RCU Forums - View Single Post - All Composite 1/7th P-40E Mould Build
View Single Post
Old 01-26-2009, 11:20 PM
  #133  
Slow Low
Senior Member
 
Slow Low's Avatar
 
Join Date: Apr 2007
Location: Toronto, ON, CANADA
Posts: 757
Likes: 0
Received 0 Likes on 0 Posts
Default RE: All Composite 1/7th P-40E Mould Build

Oh boy, over the years I've flown more models than I know I can remember. I started with built up freeflights with 1/2A's, then moved to control line everything from 1/2A's to 0.10, 0.15, 0.19, 0.29, 0.35, 0.36 Fox, McCoy, Enya, K&B, stunt, combat etc etc

When I could finally afford a radio in the late 80's I got into R/C, converted most of my old control line engines after hours in the highschool shop and put them into a lot of my own designs because it was always cheaper to throw something together on my own than to buy a kit. Oh boy, when I got my first 60 I thought I was something then! I never really got into turbines or ducted fans because it's just too much dang stress for me these days lol. I do have an old dynajet pulsejet on little lead bellied control line racer somewhere, but I haven't flown it since I could drive a car or drink lol.

I was not a middle class kid, but for some reason my father had every model and full scale airplane magazine there was from the 40's all the way up.

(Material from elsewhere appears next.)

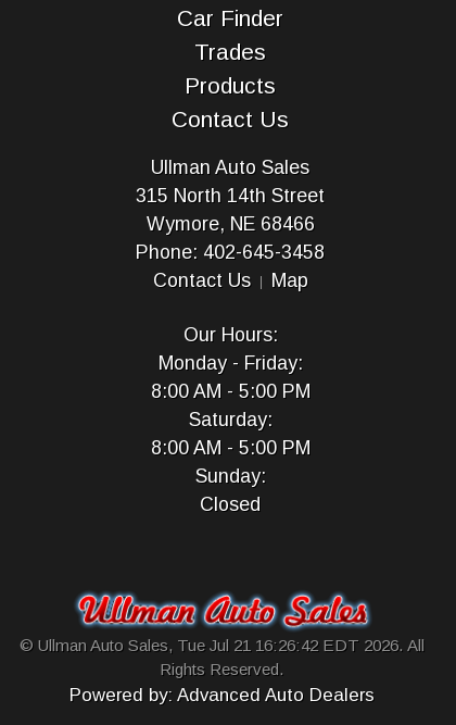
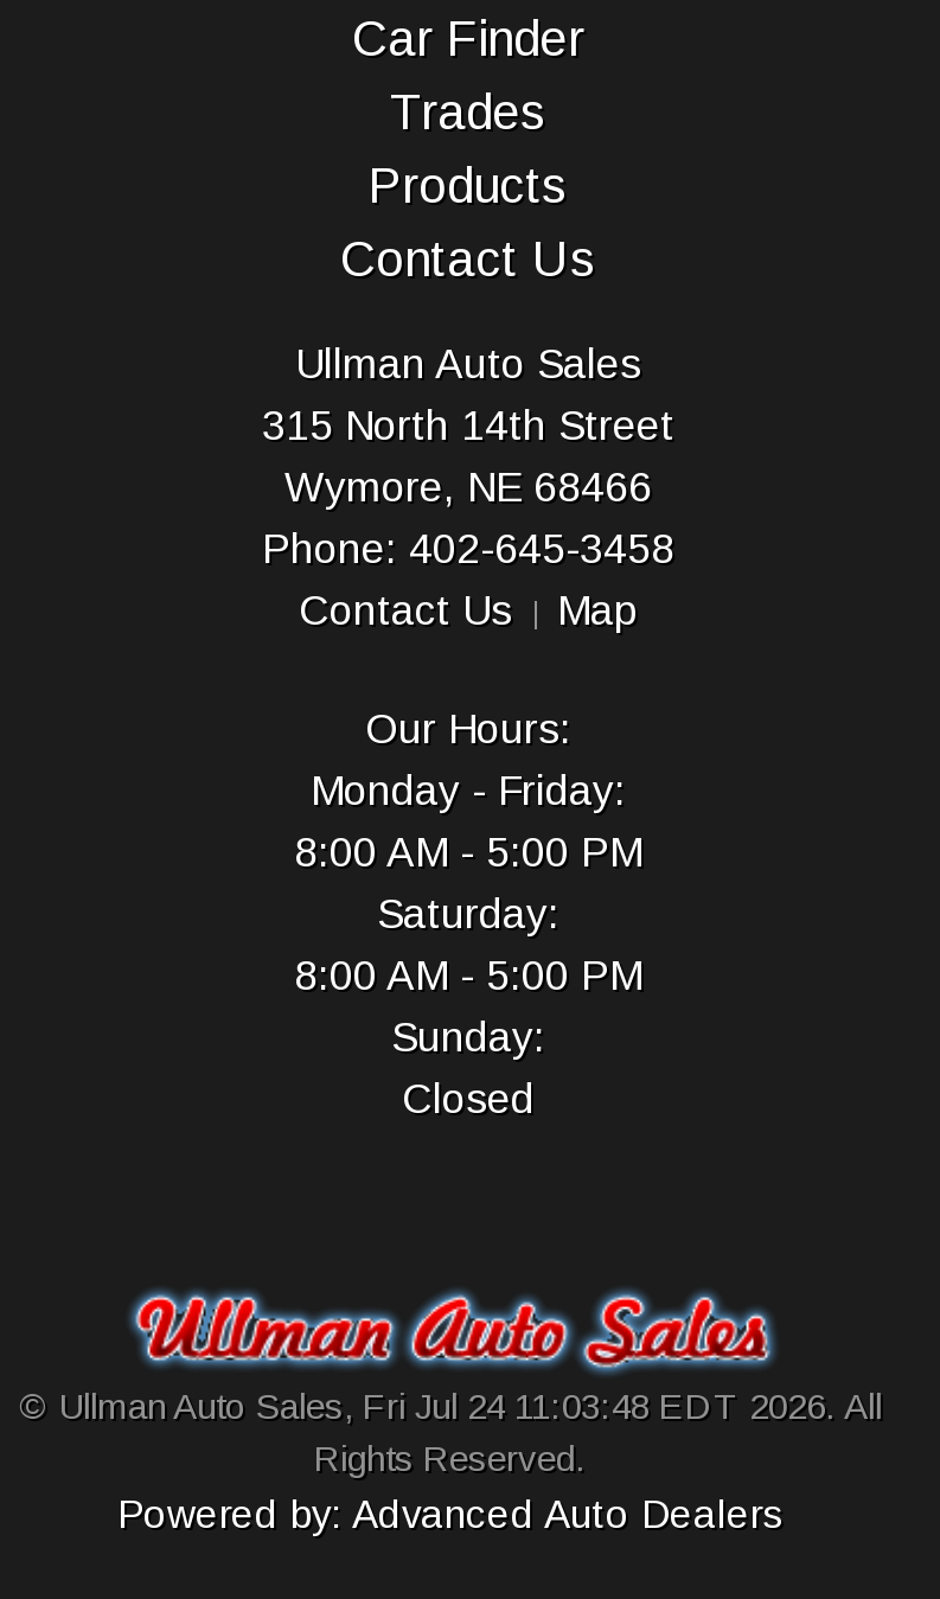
[20,636,425,655] © Ullman Auto Sales, Tue Jul 21 16:26:42 EDT 2026. All -> [19,1387,882,1427] © Ullman Auto Sales, Fri Jul 24 11:03:48 EDT 2026. All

He kept them all sorted in boxes and hidden away (I think it was the only thing that he really had that he could call his own.) but by the time I was 7 or 8 I'd studied every one of them 100 times and had enlarged every plan I thought worthy by hand too! The result of all of that, is that I'm a WWII warbird nut! I've built and flown just about everything outside of jets over the years, but a WWII warbird is something deeply special for me - it's just part of who I am. Sounds corny, but I remember being 10 or 11 years old lying in bed studying the lines of almost everything from Corsairs to P-40s to Harvards to Lightnings...all of them until I could draw them by hand. Then I'd compare them to the photos to see how scale they were, and I'd do it all over again until I got each of them to a point where I could draw in the original formers ribs and stringers. While other kids were daydreaming about whatever it was they daydreamed about, I was quite honestly dreaming of the day that I could afford to pull together one of the moulds that I'd built 100 times over and over and over in my head. I remember being in middle school figuring out how I could make a bladder to expand inside of my mould in order to join halves when I couldn't even afford to eat lunch or take the bus home. LMAO NO ONE made model airplanes out of composites in those days.

Well, I'm sure you got more than you bargained for there eh?! Long story short - WWII warbirds only please these days, usually 60 size sometimes 90 - one day 50cc gasser before I die please.